To take a common example, when you have a window open there are buttons at the top right to minimize, maximize, or close it. These buttons are normally tiny and very close together - too small for a finger to hit. Gnome 3.6 gets rid of some of these buttons, though you can access the same functionality by right-clicking or mousing over to a corner "hot spot."

The problem is that neither of these alternatives is intuitive, they get rid of functionality we've known for years, and don't provide any visual cues that they exist.

Gnome 3.6 also gets rid of the standard desktop and start menu. Instead of starting out with some default programs and folders, you're starting at a blank screen. You launch applications by mousing over a hot spot or clicking the "Activities" button, or by typing their names into a search box.

We spent some time trying to configure Gnome to allow us to put icons on the desktop, but failed. To get the traditional desktop back, we'd have to install a different desktop environment, such as KDE or MATE.

The result is that the desktop is not totally touch friendly, while adding just enough touch features to reduce the productivity of mouse users. If Fedora 18 is primarily used to run enterprise servers or developer desktops, it seems strange to have a default desktop environment that seems aimed towards tablet users.

Many Fedora 18 users would be better suited to pick KDE or another desktop environment as a result.

However, there's a downside to KDE. In addition to offering a more traditional, Windows-style interface, it comes with a different set of preinstalled software. For example, instead of the LibreOffice productivity suite that comes with Gnome, KDE uses Calligra Office.

While LibreOffice has an interface familiar to users of the pre-ribbon Microsoft Office, Calligra's interface takes a while to get used to and, in general, the software doesn't seem to be as mature as LibreOffice or OpenOffice. Most critically, Calligra doesn't have the option of saving text documents in Word-compatible .doc or .docx format, which is a must-have feature for most enterprise users.

The default web browser for Fedora 18 isn't Firefox or Chrome or anything else I'd heard of before, but Konqueror, which has so little market share it doesn't show up in any market share reports.
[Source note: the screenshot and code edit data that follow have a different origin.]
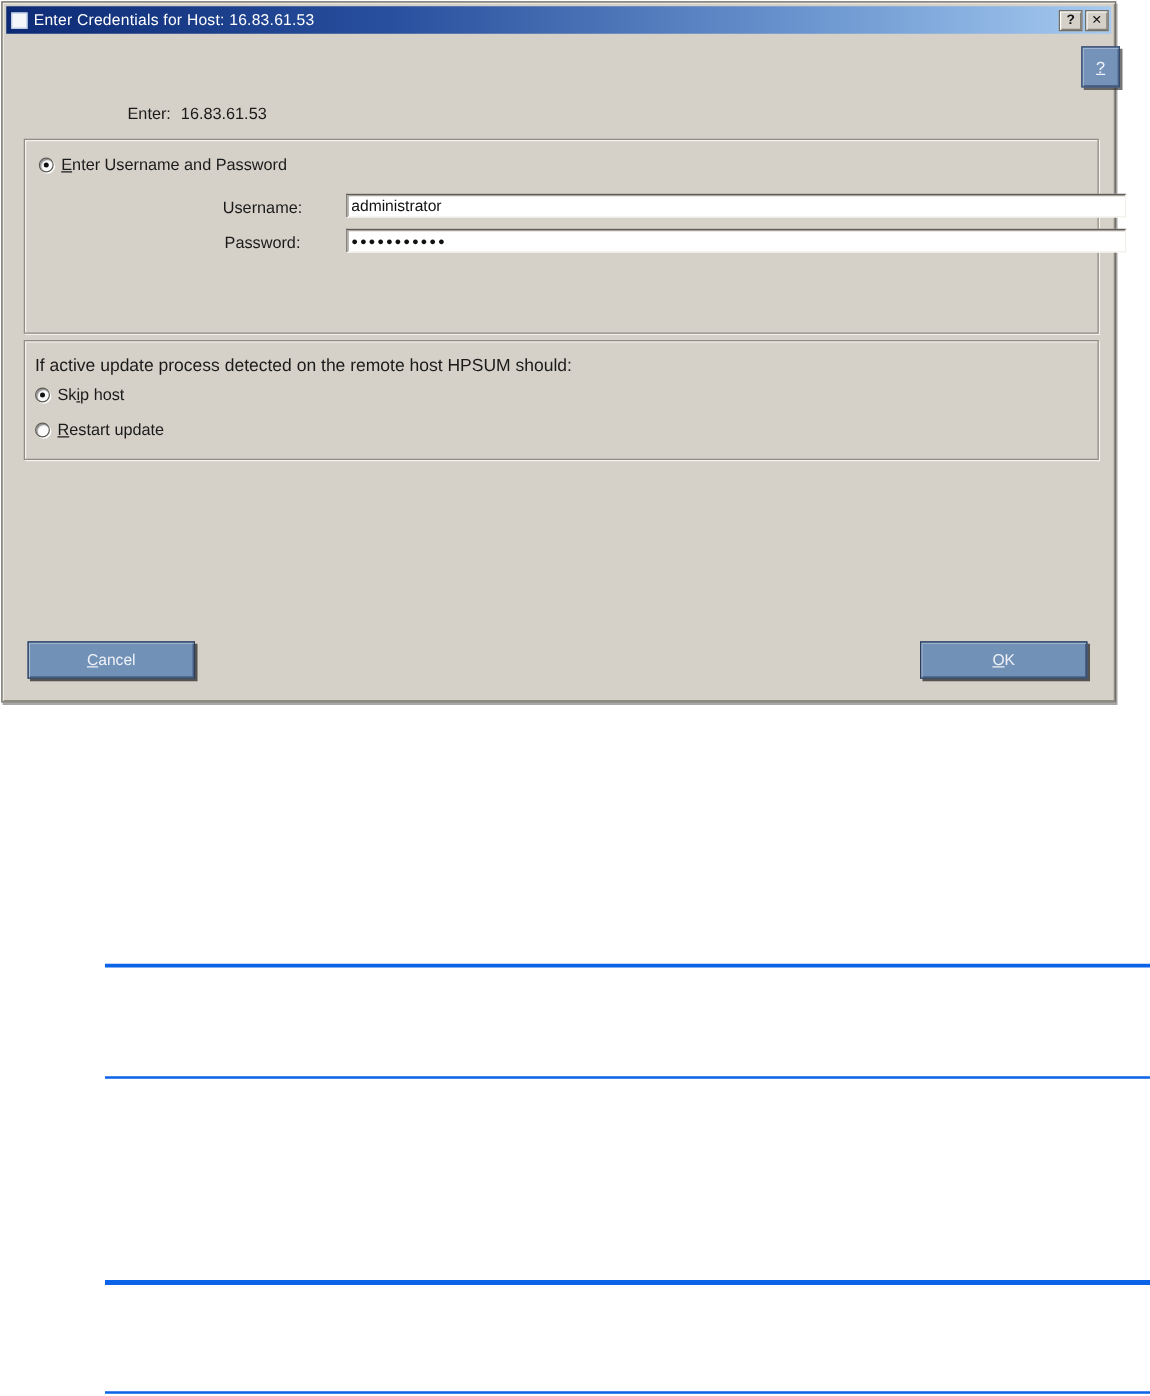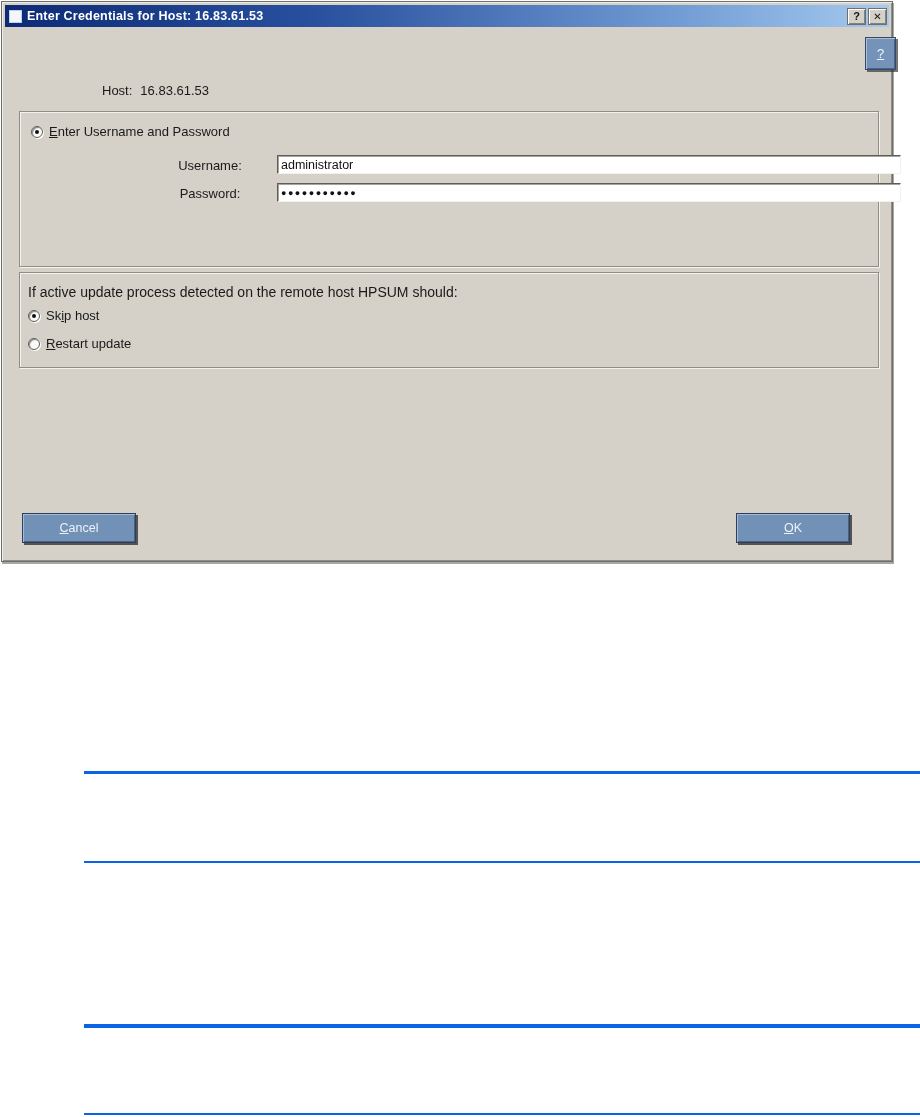"Enter Credentials for Host: 16.83.61.53" .title-text { font-weight: bold -> normal }
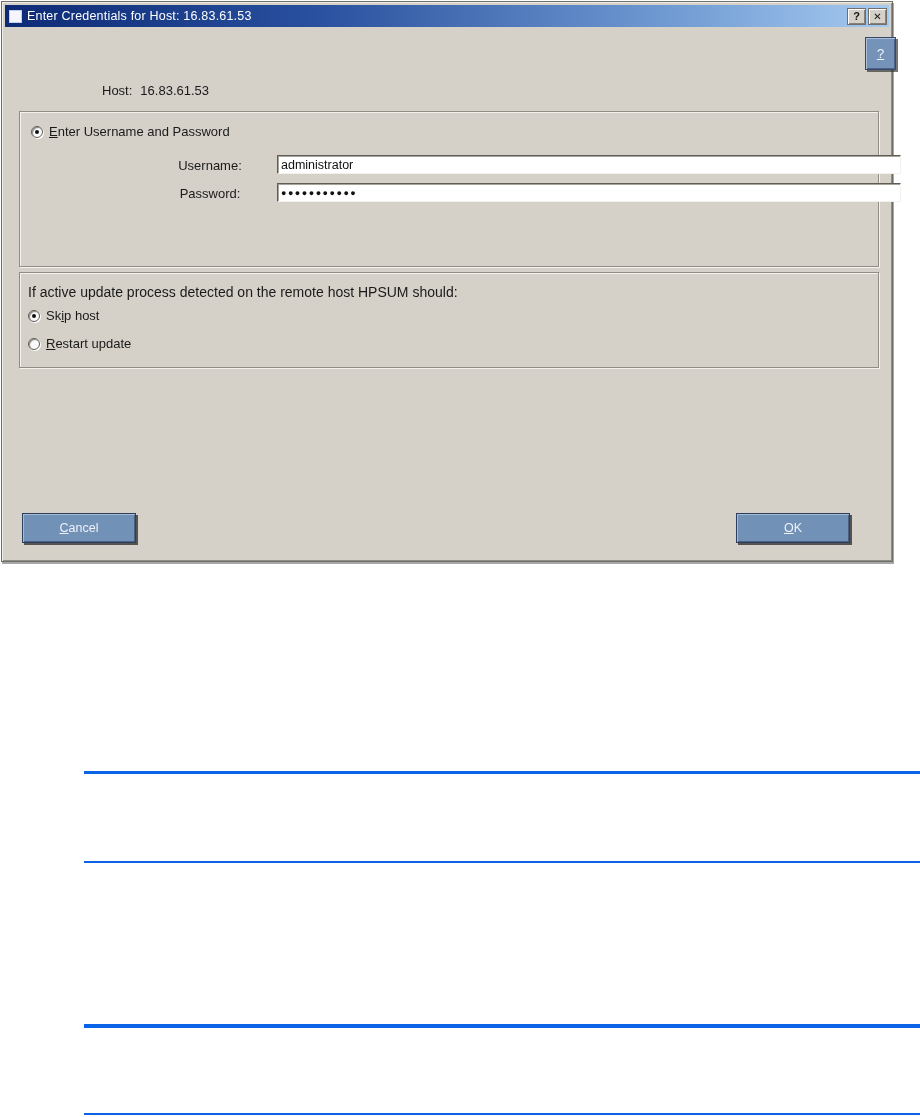"Host:" span { text: Host -> Enter }
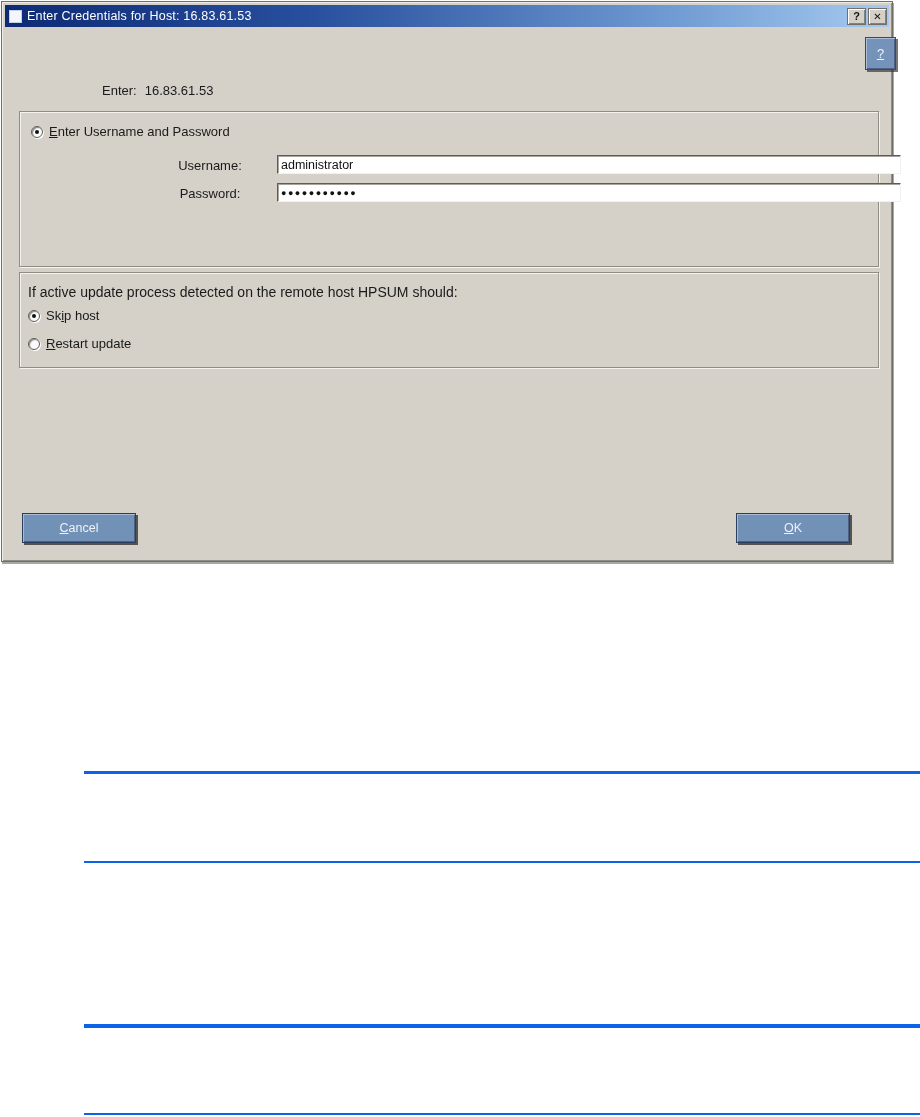"Cancel" .push-btn { width: 114px -> 134px }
By comparison, the default Gnome desktop environment comes with Firefox.

In addition to offering a choice of desktop environments, Fedora also has different "spins" - these are configurations of Fedora prepackaged with interfaces and software specifically designed for, say, gaming, security analysis, robotics or scientific computing.

Fedora is backed by Red Hat, one of the top enterprise Linux vendors, and is known for pushing technology forward. But Fedora 18 is not for the casual Linux user, if there's any such thing, and there are better Linux distributions, such as Ubuntu and Mint, for companies looking for a Windows desktop replacement.